A compensation plate can be used in orthoscopic mode to determine which of the preferred directions is the fast ray (corresponding to the lower refractive index) and which is the slow ray. When the crystal is at extinction, the preferred directions are aligned with the cross hairs of the microscope. To determine which of the two directions is the fast ray, the stage is adjusted so that the extinction position is 45 degrees to the cross hairs, making one of the extinction directions parallel to the compensator slot in the microscope tube. This is the position of maximum interference, yielding the brightest colors. When the compensator is inserted into the slot, the mineral crystal will be observed to change to a different interference color. The color observed will depend on whether the retardation of the crystal adds to or subtracts from the retardation due to the compensator.
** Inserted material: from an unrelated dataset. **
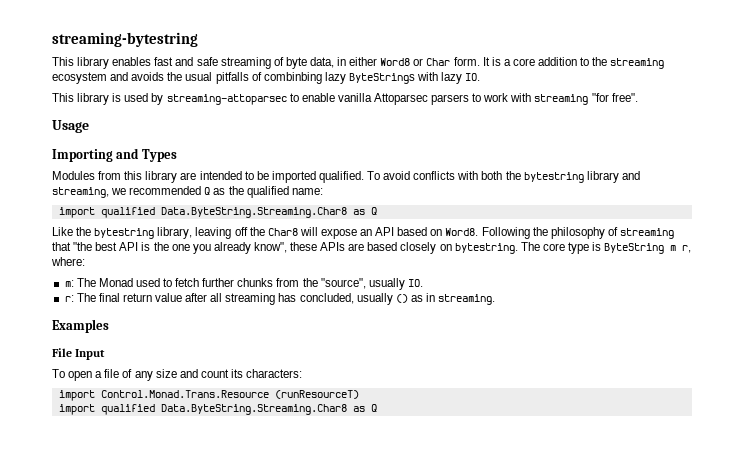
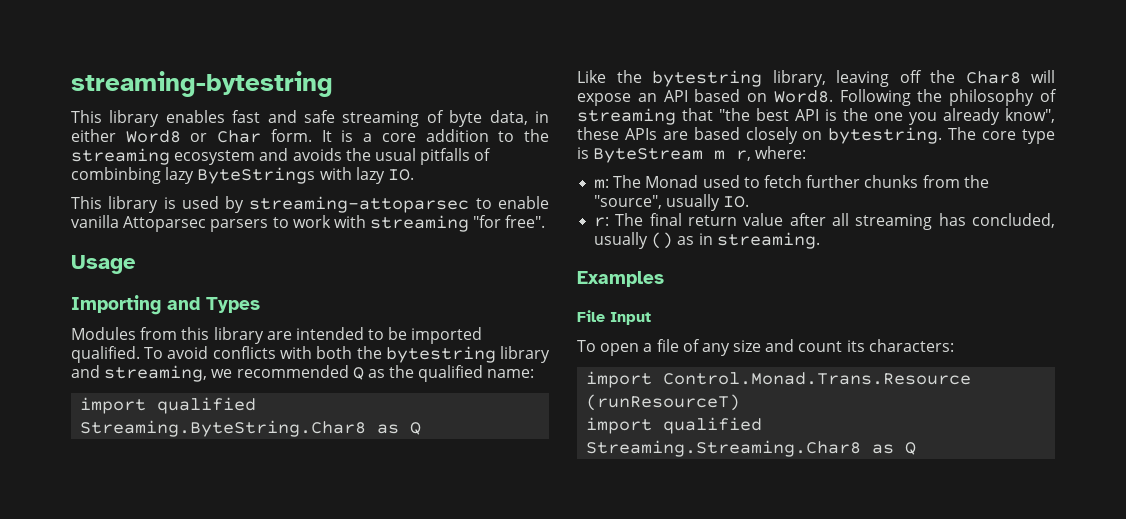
[160,207,347,218] Data.ByteString.Streaming.Char8 -> [80,420,367,437] Streaming.ByteString.Char8
[604,243,665,254] ByteString -> [593,148,704,163] ByteStream
[160,404,347,415] Data.ByteString.Streaming.Char8 -> [586,440,862,457] Streaming.Streaming.Char8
If the retardation adds then the slow direction on the compensator is aligned with the slow direction in the mineral crystal. If they subtract, then the slow direction in the compensator is parallel to the fast direction in the crystal. It’s easier to do it than it is to say it. It should be obvious that if one of the other extinction positions at 90 degrees to the first had been chosen for alignment with the compensator slot, then the result would be different, that is, if the retardation added in the first case it would subtract in the second. In this way, the polarization directions in the crystal for the fast and slow rays can be identified. The full wave plate is usually used for minerals with strong birefringence. The quarter wave plate is better for minerals with weak birefringence. The quartz wedge also works well, and may be necessary for minerals with very high birefringence, where the addition of the smaller increments of the other two compensators may be difficult to recognize. Most quartz wedges are capable of adding or subtracting at least 4 orders of retardation to that of the mineral on the stage, which is pretty hard to miss even with thick grains of very high birefringence.

The sign of elongation, mentioned earlier, is determined in this way. If the lengthwise dimension of a crystal is within 45 degrees of the preferred direction of the slow ray, then the crystal is length slow or of positive elongation. Otherwise it’s length fast (negative elongation).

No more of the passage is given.